(EXTRACTED MATERIAL):

======

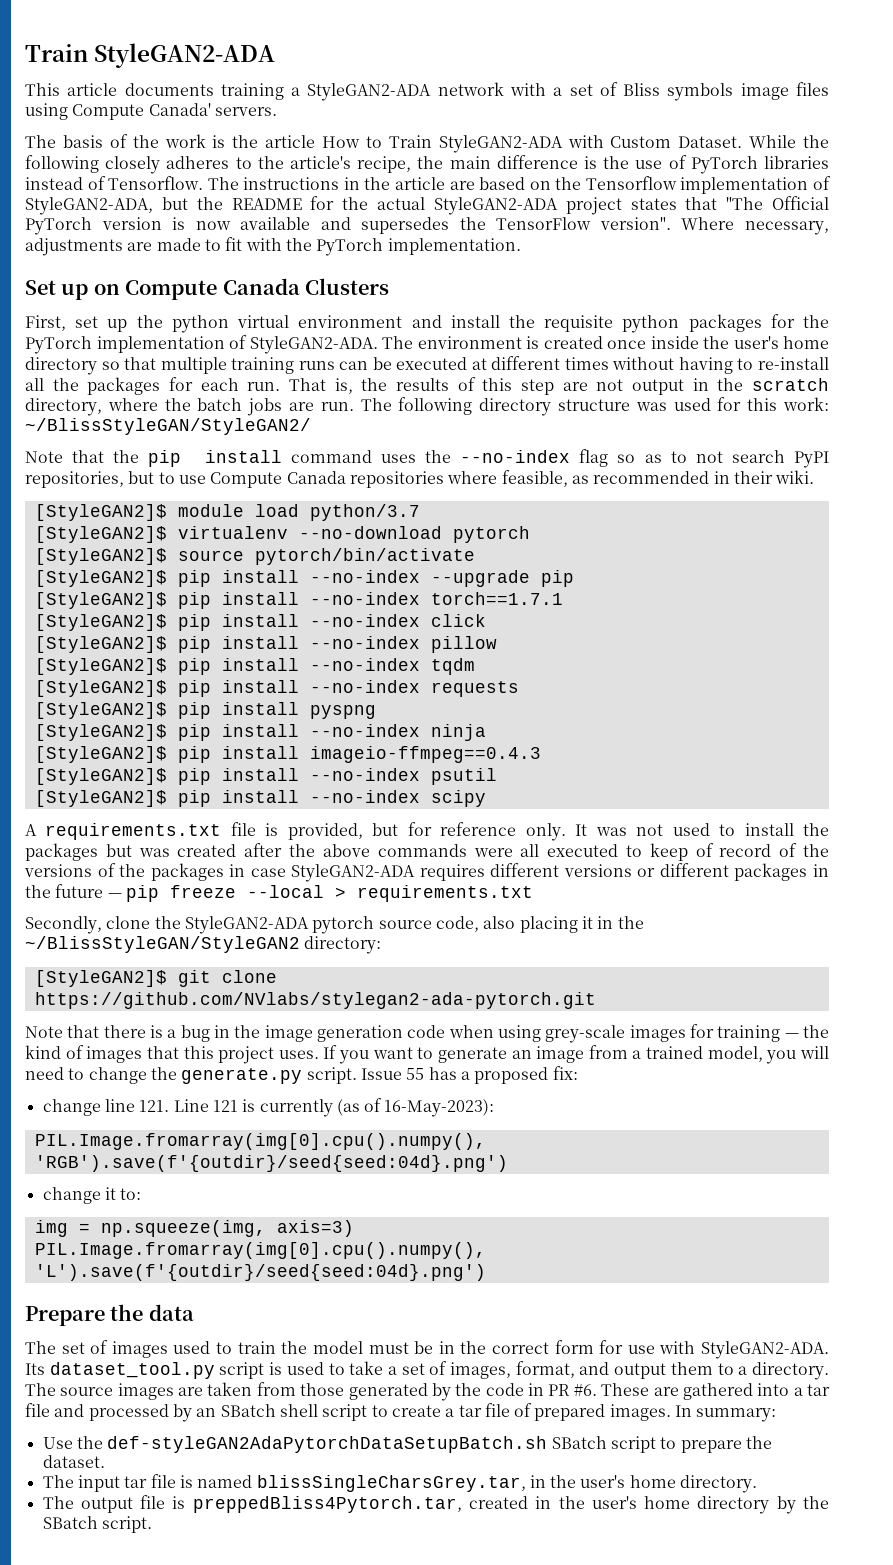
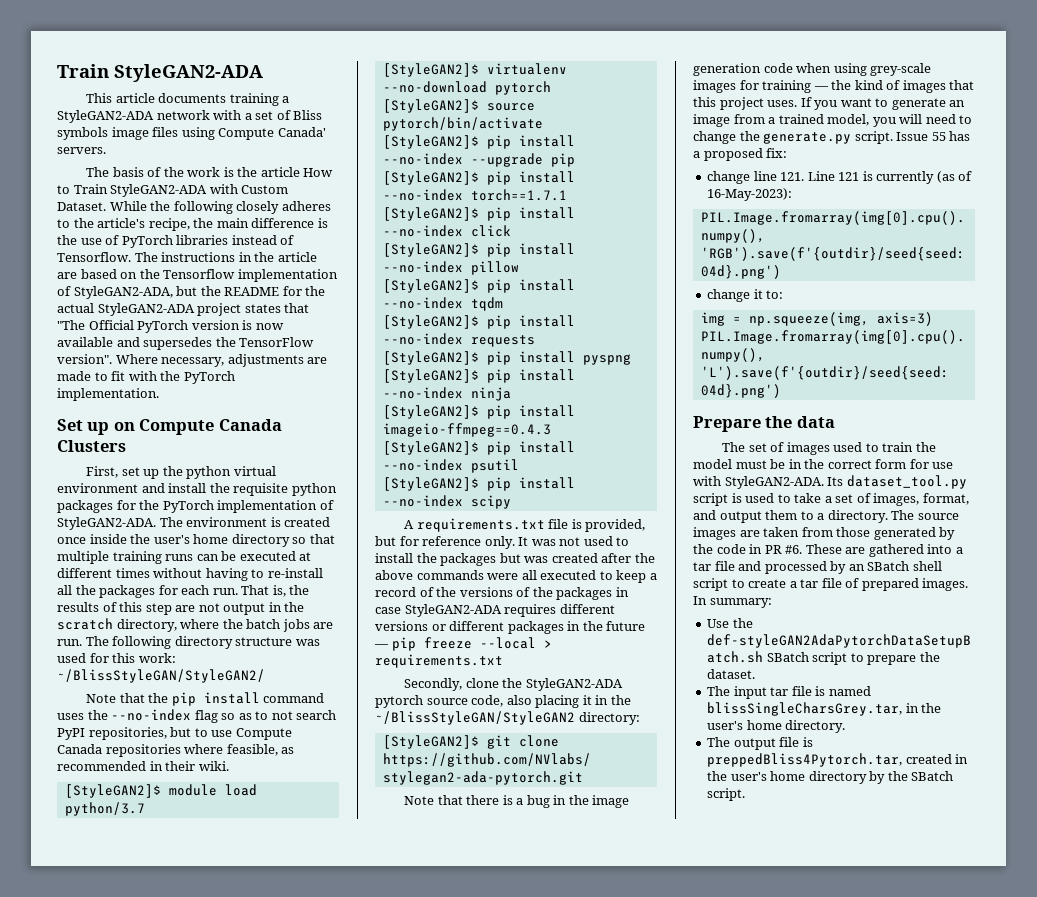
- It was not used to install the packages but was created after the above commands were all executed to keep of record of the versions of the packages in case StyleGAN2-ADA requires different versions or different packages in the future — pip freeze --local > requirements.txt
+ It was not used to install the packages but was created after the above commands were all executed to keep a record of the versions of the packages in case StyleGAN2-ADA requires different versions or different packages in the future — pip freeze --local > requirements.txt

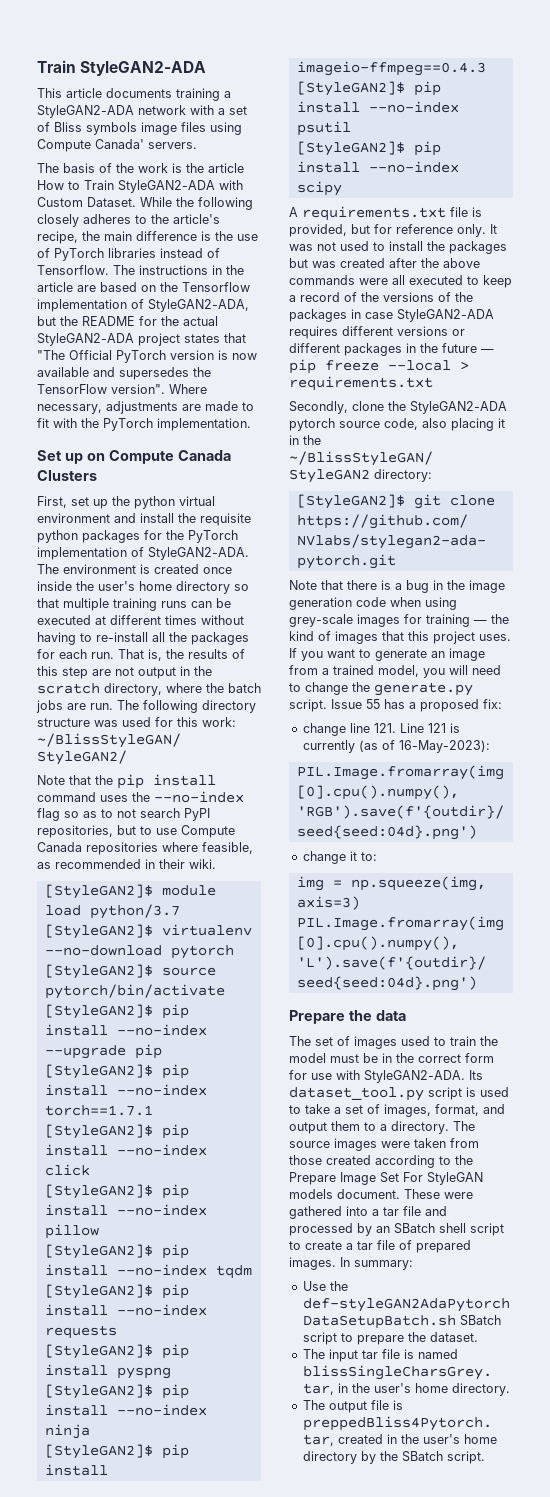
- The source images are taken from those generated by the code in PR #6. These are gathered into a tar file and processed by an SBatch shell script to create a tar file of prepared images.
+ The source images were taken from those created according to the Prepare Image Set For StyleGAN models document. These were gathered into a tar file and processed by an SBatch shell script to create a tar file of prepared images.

======

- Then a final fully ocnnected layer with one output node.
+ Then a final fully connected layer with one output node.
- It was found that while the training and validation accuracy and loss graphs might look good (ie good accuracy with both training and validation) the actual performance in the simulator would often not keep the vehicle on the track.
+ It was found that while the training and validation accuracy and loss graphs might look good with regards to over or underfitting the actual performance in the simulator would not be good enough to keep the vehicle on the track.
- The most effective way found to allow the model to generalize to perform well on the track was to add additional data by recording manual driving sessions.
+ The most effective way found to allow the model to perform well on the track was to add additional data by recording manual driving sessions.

======

(ACTION ITEM):
Within the listing above, extract exactly the lines from the line with "- It was found" to the line with "- The most effective", the two named lines included, and no others.

(SOLVED PROBLEM):
- It was found that while the training and validation accuracy and loss graphs might look good (ie good accuracy with both training and validation) the actual performance in the simulator would often not keep the vehicle on the track.
+ It was found that while the training and validation accuracy and loss graphs might look good with regards to over or underfitting the actual performance in the simulator would not be good enough to keep the vehicle on the track.
- The most effective way found to allow the model to generalize to perform well on the track was to add additional data by recording manual driving sessions.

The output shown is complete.